Entretien/interview/Quentin Dupieux
La veste en daim... «Je ne vais pas citer la marque, mais pendant que j’écrivais la première version du script, j’en lorgnais une superbe. Je gardais un onglet ouvert sur mon navigateur et de temps en temps j’allais la revoir. C’était un truc compulsif. J’ai failli craquer plusieurs fois, mais elle était portée par un mannequin. Sur moi, ça n’aurait pas été la même. Un jour, ils l’ont soldée. Elle était 2000 euros moins chère, puis elle a disparu… Je me souviens de mon premier blouson en daim, un truc Chevignon, je me le suis fait taper au bout de quinze jours à la sortie du collège, mais c’était comme une nouvelle peau. Je l’adorais.» Quentin Dupieux / Vanity Fair
«J’avais vraiment envie de travailler cette zone de la psychiatrie que je joue dans Le Daim. Pour le coup, avant d’avoir l’opportunité de retrouver un rôle comme ça ce n’est pas pour tout de suite. Sinon j’ai des envies très bêtes, très enfantines, j’ai envie de refaire du cheval, j’ai envie d’avoir une épée. Ça peut s’appeler Zorro ou ça peut s’appeler autrement, mais je veux croire à ce que je fais.
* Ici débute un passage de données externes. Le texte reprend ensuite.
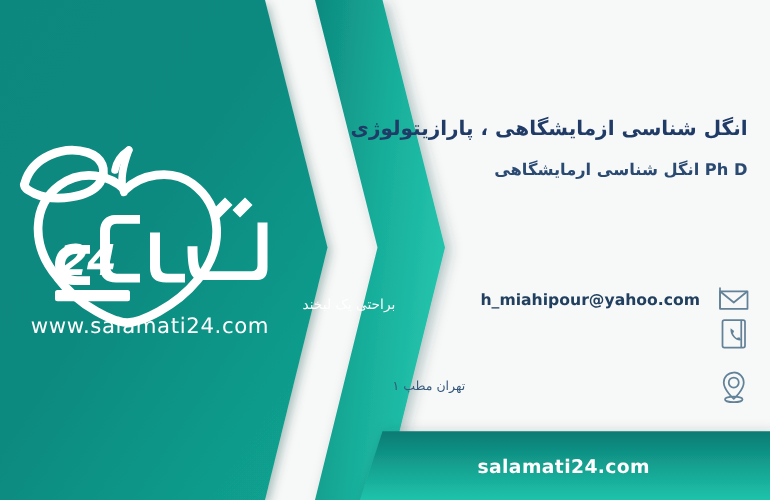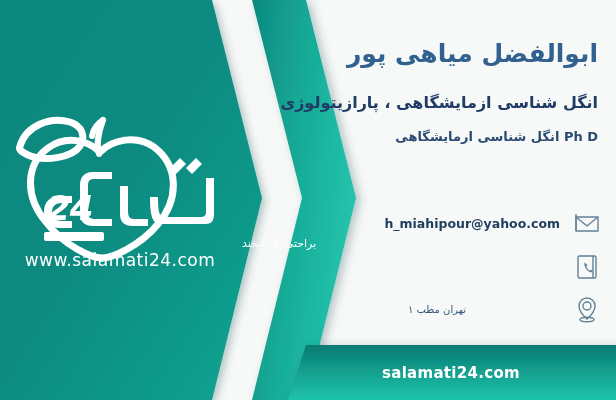--- a/index.html
+++ b/index.html
@@ -40,32 +40,32 @@
     color:#2a4a72;
   }
   .degree-line{display:block;}
 
   
   .contact{
     position:absolute;right:12px;width:290px;
     display:flex;flex-direction:row;align-items:center;
     justify-content:flex-start;gap:10px;
   }
-  .c-email{top:206px;}
+  .c-email{top:222px;}
   .c-phone{top:250px;}
   .c-addr {top:292px;}
 
   .c-icon{
     flex:0 0 auto;width:34px;height:34px;
     display:flex;align-items:center;justify-content:center;
     color:#41657f;opacity:.85;
   }
   .c-text{
     flex:1 1 auto;font-size:12px;font-weight:700;color:#224163;
-    text-align:center;white-space:nowrap;overflow:hidden;
+    text-align:left;white-space:nowrap;overflow:hidden;
   }
   .c-text.latin{direction:ltr;text-align:right;font-size:12.5px;color:#21405f;}
   .c-text.fa{font-size:10px;color:#36597c;font-weight:400;}
   .c-empty{height:14px;}
 
   
   .footer-text{
     position:absolute;left:298px;top:345px;width:306px;height:55px;
     display:flex;align-items:center;justify-content:center;
     color:#ffffff;font-size:15px;font-weight:700;letter-spacing:.3px;
@@ -163,21 +163,20 @@
       <text x="242" y="247" text-anchor="end" font-family="DejaVu Sans, sans-serif" font-size="11" fill="#ffffff" direction="rtl">براحتی یک لبخند</text>
     </g>
 
     <g>
       <text x="120" y="266" text-anchor="middle" font-family="DejaVu Sans, sans-serif" font-size="17" letter-spacing="0.5" fill="#ffffff">www.salamati24.com</text>
     </g>
   </svg>
 
   <div class="right-col">
 
-    <div class="name">ابوالفضل میاهی پور</div>
 
     <div class="specialty">انگل شناسی ازمایشگاهی ، پارازیتولوژی</div>
 
     <div class="degree-block">
       <span class="degree-line">Ph D انگل شناسی ارمایشگاهی</span>
     </div>
 
     <div class="contact c-email">
       <span class="c-icon">
         <svg viewBox="0 0 30 30" width="30" height="30" fill="none" stroke="#4a6e88" stroke-width="1.4" stroke-linejoin="round">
Quand j’étais sur The Artist je m’y croyais vraiment, il y avait de la musique sur le plateau, on avait pas de prise de son, je croyais à tout ce que je faisais. J’étais totalement habité parce que je l’avais décidé ! Sinon c’est ennuyeux, un plateau de cinéma. Je laisse des places vide pour avoir des rencontres comme celle de Quentin. » Jean Dujardin / Maze.fr
«J’ai trouvé la voix du personnage dans les silences, beaucoup plus que dans les dialogues. C’est ce qui me fait le plus rire au monde, les silences. Il y en a beaucoup de bien gênants dans les comédies de Blake Edwards, que j’adore ; Peter Sellers s’en amusait aussi. J’avais pas mal travaillé les silences pourOSS 117. Quand on fout la paix au public, je trouve ça bien.» Jean Dujardin / Trois Couleurs
Le choix d'une veste en daim... «Je pourrais essayer de construire un discours après coup, maintenant que le film est fait, après tout ce qu'on me dit. Mais non. Ça m'est venu comme ça et je fais confiance à l'inconscient. J'ai pas pris une veste par hasard, j'imagine. Mais dans ma façon d'aborder le sujet, ça m'excite plus de ne pas comprendre. Y'a plein de trucs que j'écris que je comprends sur le tournage, au montage ou même trop tard, en salle de projection. Ça me va bien. En fait, j'adore quand je ne comprends pas ce que je fais. Je fais ça comme de la peinture. Ce sont des impressions, des envies. J'ai autant envie de peindre un mec qui se fait trancher le ventre qu'un mec qui se marre. C'est une espèce de mélange de couleurs.» Quentin Dupieux / La Libre
Fiche Technique
Réalisateur / Scénario : Quentin Dupieux
Production : Atelier de production, Arte France Cinéma, Nexus Factory, Umedia, Garidi Films
Genre : Comédie absurde / Thriller léger
Pays : France (coproduction France‑Belgique‑Suisse)
Langue : Français
Durée : 77 min
Format : Couleur, 1.85:1
Audio : Dolby Digital 5.1
Date de sortie France : 19 juin 2019
Distribution principale
- Jean Dujardin : Georges
- Adèle Haenel : Denise
- Albert Delpy : Monsieur B
- Youssef Hajdi : Olaf
- Pierre Gommé : Nicolas
- Coralie Russier : Vic
- Marie Bunel : Kylie
Équipe technique
- Photographie : Quentin Dupieux
- Montage : Quentin Dupieux
- Son : Guillaume Le Braz, Alexis Place, Gadou Naudin, Cyril Holtz
- Décors : Joan Le Boru
- Costumes : Isabelle Pannetier
- Superviseur musical : Martin Caraux
Synopsis
Georges, obsédé par un blouson 100 % daim, sombre dans un délire qui le pousse à traquer et éliminer tous ceux qui portent des blousons similaires. Une fable absurde et noire typique de Quentin Dupieux.